Así que imagina mi sorpresa cuando, a comienzos de septiembre, recibí un mensaje de mi amigo Conner Ives pidiéndome que caminara en su próximo desfile. Conner es uno de los diseñadores más brillantes de Londres, un mago a la hora de convertir deadstock y piezas vintage en ropa de fiesta amada por Rihanna. Su entusiasmo por la moda —y por hacer felices a las mujeres— es contagioso. Ahora que lo pienso, cada vez que lo veo, está sonriendo.
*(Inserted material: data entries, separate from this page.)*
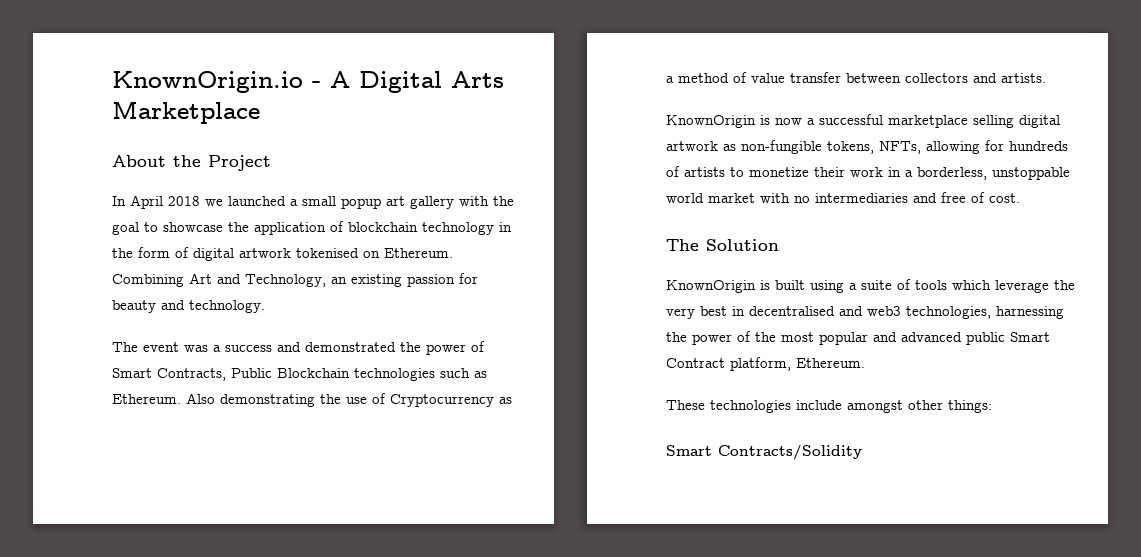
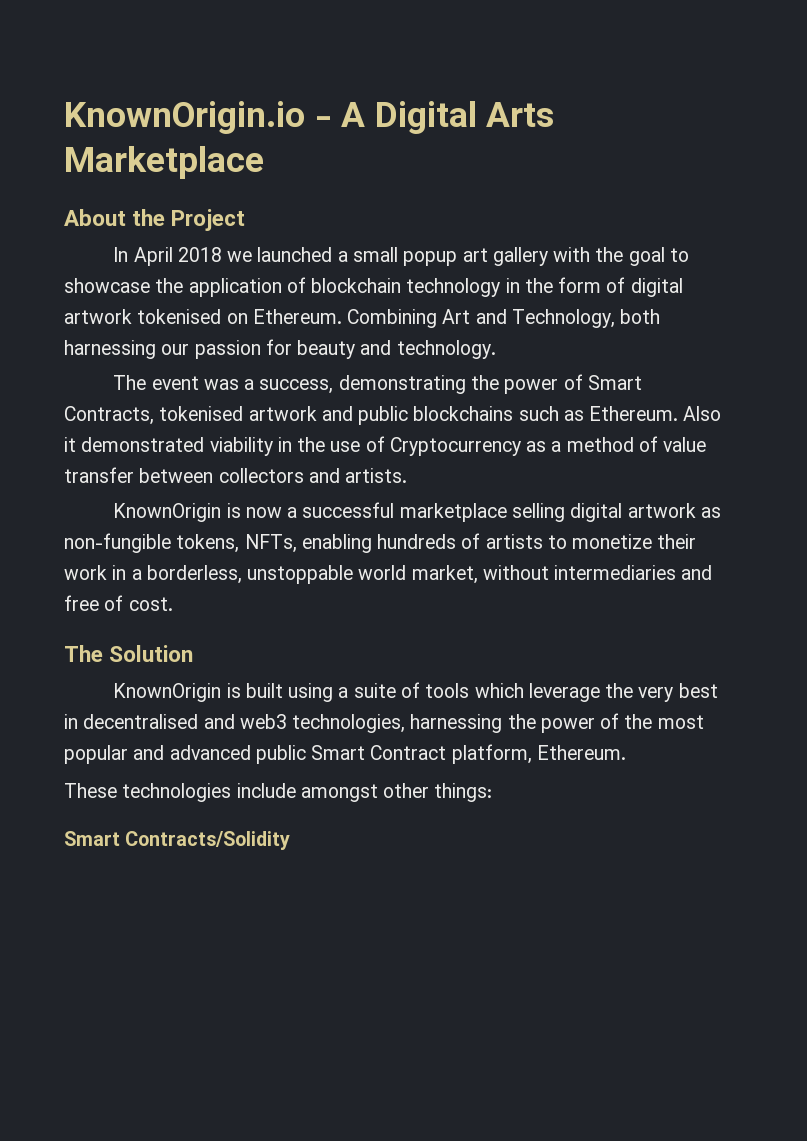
[331,274,402,287] an existing -> [620,309,661,324] [64,340,190,359] both harnessing our
[225,342,396,352] success and demonstrated -> [259,375,466,394] success, demonstrating
[231,368,487,381] [112,393,315,407] Public Blockchain technologies such as Ethereum. Also demonstrating -> [159,406,722,425] [64,437,292,456] tokenised artwork and public blockchains such as Ethereum. Also it demonstrated viability in
[926,140,1004,154] allowing for -> [301,534,372,553] enabling
[708,193,810,203] market with no -> [411,565,549,584] market, without

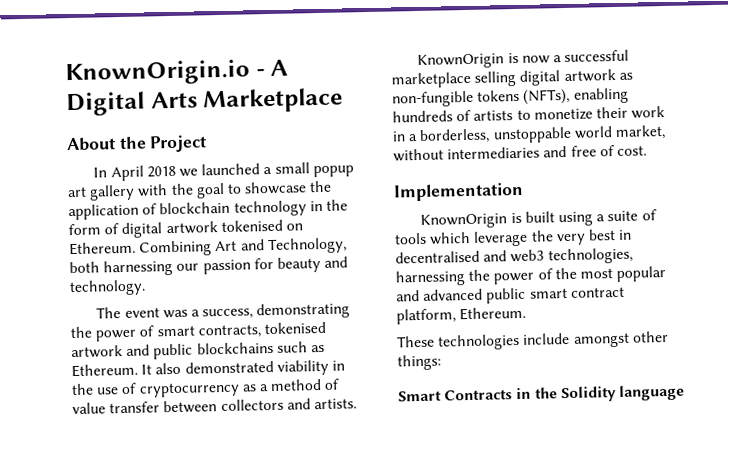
[587,375,642,390] [64,406,154,425] Smart Contracts, -> [156,324,262,339] smart contracts,
[683,406,722,421] [64,437,76,452] Also it -> [141,362,182,375] It also
[389,437,521,456] Cryptocurrency -> [138,381,240,398] cryptocurrency
[176,534,297,553] tokens, NFTs, -> [477,88,571,105] tokens (NFTs),
[64,645,194,662] The Solution -> [393,181,524,202] Implementation
[311,745,447,760] Smart Contract -> [529,286,625,299] smart contract
[125,831,291,850] Contracts/Solidity -> [444,384,685,403] Contracts in the Solidity language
La línea de modelos entre bastidores.
Para ser sincera, fue una invitación inesperada pero tentadora, de esas que suelen hacerse a socialités con apellidos reconocibles. Pero después de años sentada en los desfiles, pensé que sería interesante vivir la experiencia del otro lado porque —no temo admitirlo— hay una parte de mí que siempre se preguntó cómo se siente ser una de esas chicas a las que he observado con asombro durante años. A menudo me he preguntado qué pasa por sus mentes. ¿Miedo? ¿Pánico? ¿Empoderamiento? ¿Alegría? ¿Euforia?
La principal razón por la que acepté, sin embargo, fue porque en los meses posteriores a su show anterior, Conner recaudó más de 600.000 dólares para Trans Lifeline, una organización que brinda recursos y apoyo a la comunidad trans, gracias a su camiseta viral “Protect the Dolls”, que llevó en su saludo final el año pasado. Pronto estaba en todas partes: Pedro Pascal, Troye Sivan y Addison Rae, por mencionar algunos. Tenía sentido que para su siguiente colección, Primavera 2026, quisiera celebrar a esas Dolls eligiendo a personas trans y de género no conforme para su desfile. Y, bueno, supongo que pensó en llamarme. Me dijeron que podía quedarme los zapatos, lo cual también ayudó a inclinar mi decisión.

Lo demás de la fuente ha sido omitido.